The list is incredible accurate and you'll have almost no effort: any
change made by one library is valid for all.

Let me know if you need more information.

Markus Fischer

Am 16.02.2011 22:18, schrieb Michele DeSilva:

Hi Code4Lib-ers,

I want to chime in and say that I, too, enjoyed the streaming archive
from the conference.

I also have a question: my library has a horribly antiquated A to Z list
of databases and online resources (it's based in Access). We'd like to do
something that looks more modern and is far more user friendly. I found a
great article in the Code4Lib journal (issue 12, by Danielle Rosenthal
Mario Bernado) about building a searchable A to Z list using Drupal. I'm
also wondering what other institutions have done as far as in-house
solutions. I know there're products we could buy, but, like everyone else,
we don't have much money at the moment.

Thanks for any info or advice!

Michele DeSilva
Central Oregon Community College Library
Emerging Technologies Librarian
541-383-7565
mdesi...@cocc.edu


Re: [CODE4LIB] EZB

2011-02-17 Thread Markus Fischer

No english documentation to my knowledge.

If you want to become a member of the EZB you pay a small fee for their 
infrastructure and their staff maintaing the database. It's around 500 
EUR a year. Very valuable!


I am not aware of an API that let's you synchronize holdings 
registration automatically. Intersting idea anyhow. But you may do an 
export of your holdings, so this may work in the other direction.

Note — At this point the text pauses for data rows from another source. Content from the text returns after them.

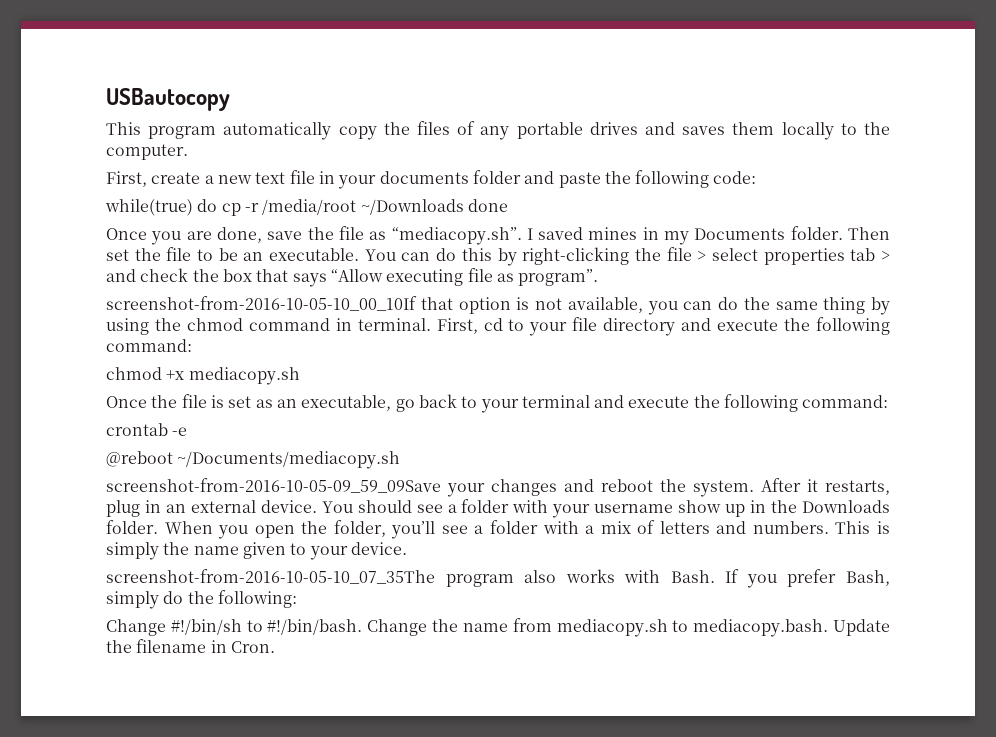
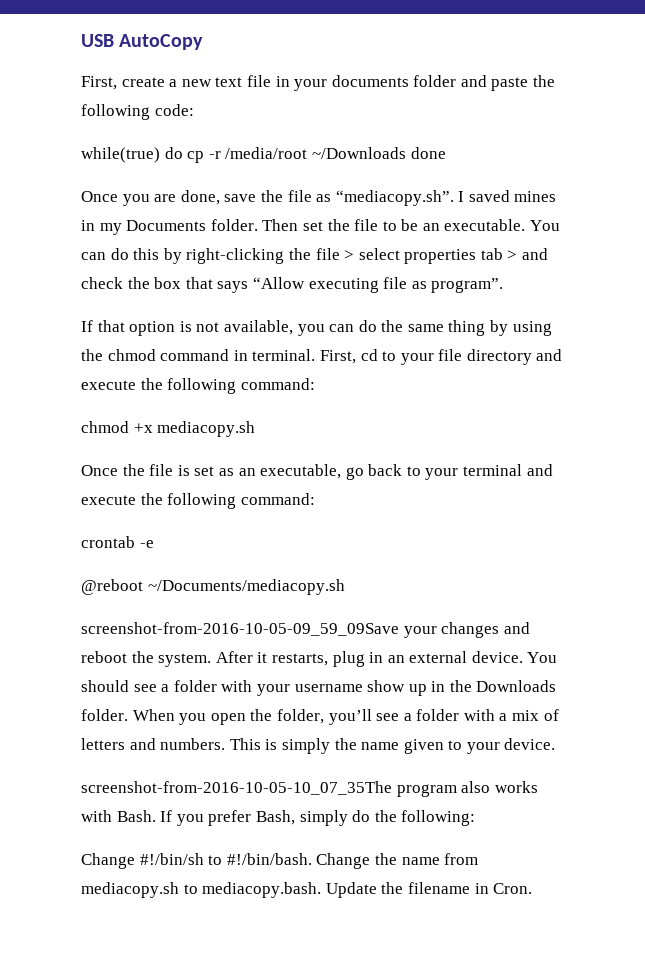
[106,88,230,111] [106,121,891,140] [106,144,188,160] USBautocopy // This program automatically copy the files of any portable drives and saves them locally to the computer. -> [81,34,204,50] USB AutoCopy
[106,296,417,311] screenshot-from-2016-10-05-10_00_10If -> [81,320,93,332] If

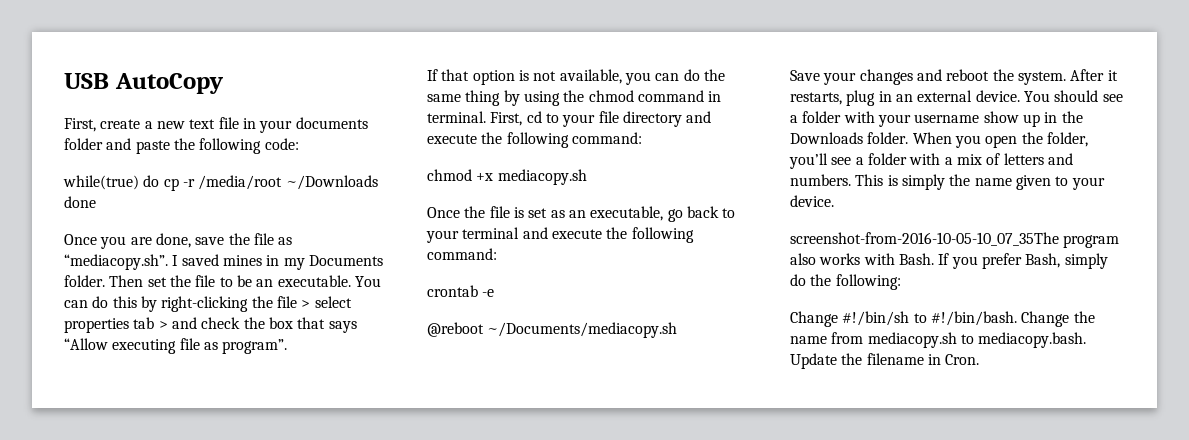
[81,622,399,636] screenshot-from-2016-10-05-09_59_09Save -> [790,70,820,81] Save

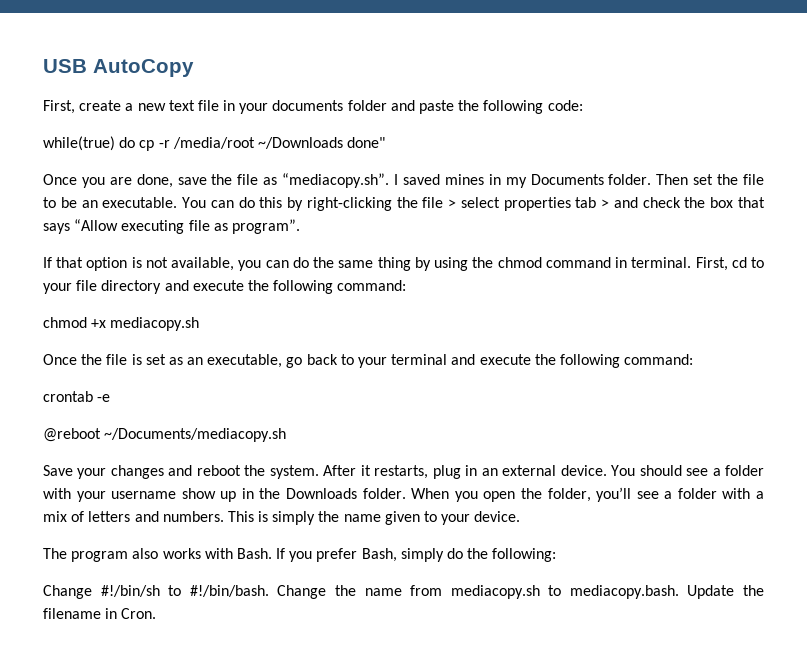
[64,196,96,208] done -> [347,137,386,148] done"
[790,232,1059,246] screenshot-from-2016-10-05-10_07_35The -> [43,548,67,559] The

For a subset of the EZB members (for all those also using the ZDB) its 
is even possible to get in addition the availability of their print 
holdings.


I am Switzerland based and the ZDB is not open to the world unfortunately.

ZDB
http://dispatch.opac.d-nb.de/DB=1.1/

But the EZB is open to any library in the world. Weak point is the UI 
has a german bias (e.g. comments), although there is an english UI. But 
you can live with that, specially if you create your own application 
using the API.


Markus

Am 17.02.2011 18:10, schrieb Jonathan Rochkind:

No documentation in English, huh? This is a very interesting service I
had not previously been aware of, indeed quite powerful. It's free for
libraries to register their own holdings with EZB? Even American libraries?

Does the API by chance cover that registration of holdings too, so
software could take holdings tracked in some internal database, and
register them with EZB automatically?

Jonathan

On 2/17/2011 11:43 AM, Markus Fischer wrote:

Linking is dependent on the request and the technical possibilities of
the targeted publisher. Very often on article level.

Were not possible on journal level.

The things the EZB can't do is resolve identifiers like PMIDs, DOIs,
SICI numbers. But you can do that easily by writing your own application
or you my application I did write for this purpose:

http://sourceforge.net/projects/doctor-doc/ (use SVN for best results).

The API of the services of the EZB/ZDB is located here:

http://services.d-nb.de/fize-service/gvr/full.xml?sid=nameMe:myOrganisationgenre=articleissn=0392-4203date=2004


You may extend that to article level (try another journal).

Result 0 = free accessible
Result 1 = partially free accessible (fuzziness because of a not
specific request, e.g. missing year)
Result 2 = licensed
Result 3 = partially licensed
Result 4 = not licensed
Result 5 = Journal found, but the year specified is outside of the
published range)
Result 10 = unknown

You'll find a german documentation here:

http://www.zeitschriftendatenbank.de/fileadmin/user_upload/ZDB/pdf/services/JOP_Dokumentation_XML-Dienst.pdf


They state that you should contact the EZB/ZDB to register your sid
(Vendor-ID:Database-ID) if you want to use this service:
johann.rolschew...@sbb.spk-berlin.de

Markus

PS: the data of the EZB isn't available for download, as far as I know.
But the EZB is for sure one of the best things libraries ever have
achieved and maintain...

Am 17.02.2011 17:25, schrieb Ross Singer:

On Thu, Feb 17, 2011 at 11:16 AM, Jonathan Rochkindrochk...@jhu.edu
wrote:

Interesting, does their link resolver API do article-level links, or
just
journal title level links?

I/you/one could easily write a plugin for Umlaut for their API,
would be an
interesting exersize.

I think it would also be interesting to make the data available for
download/reuse, if possible.

-Ross.

On 2/17/2011 1:18 AM, Markus Fischer wrote:

The cheapest and best A to Z list i know is the german EZB:


http://rzblx1.uni-regensburg.de/ezeit/index.phtml?bibid=Acolors=7lang=en


This list is maintained by hunderds of libraries. You just mark those
journals you have licensed and that's it.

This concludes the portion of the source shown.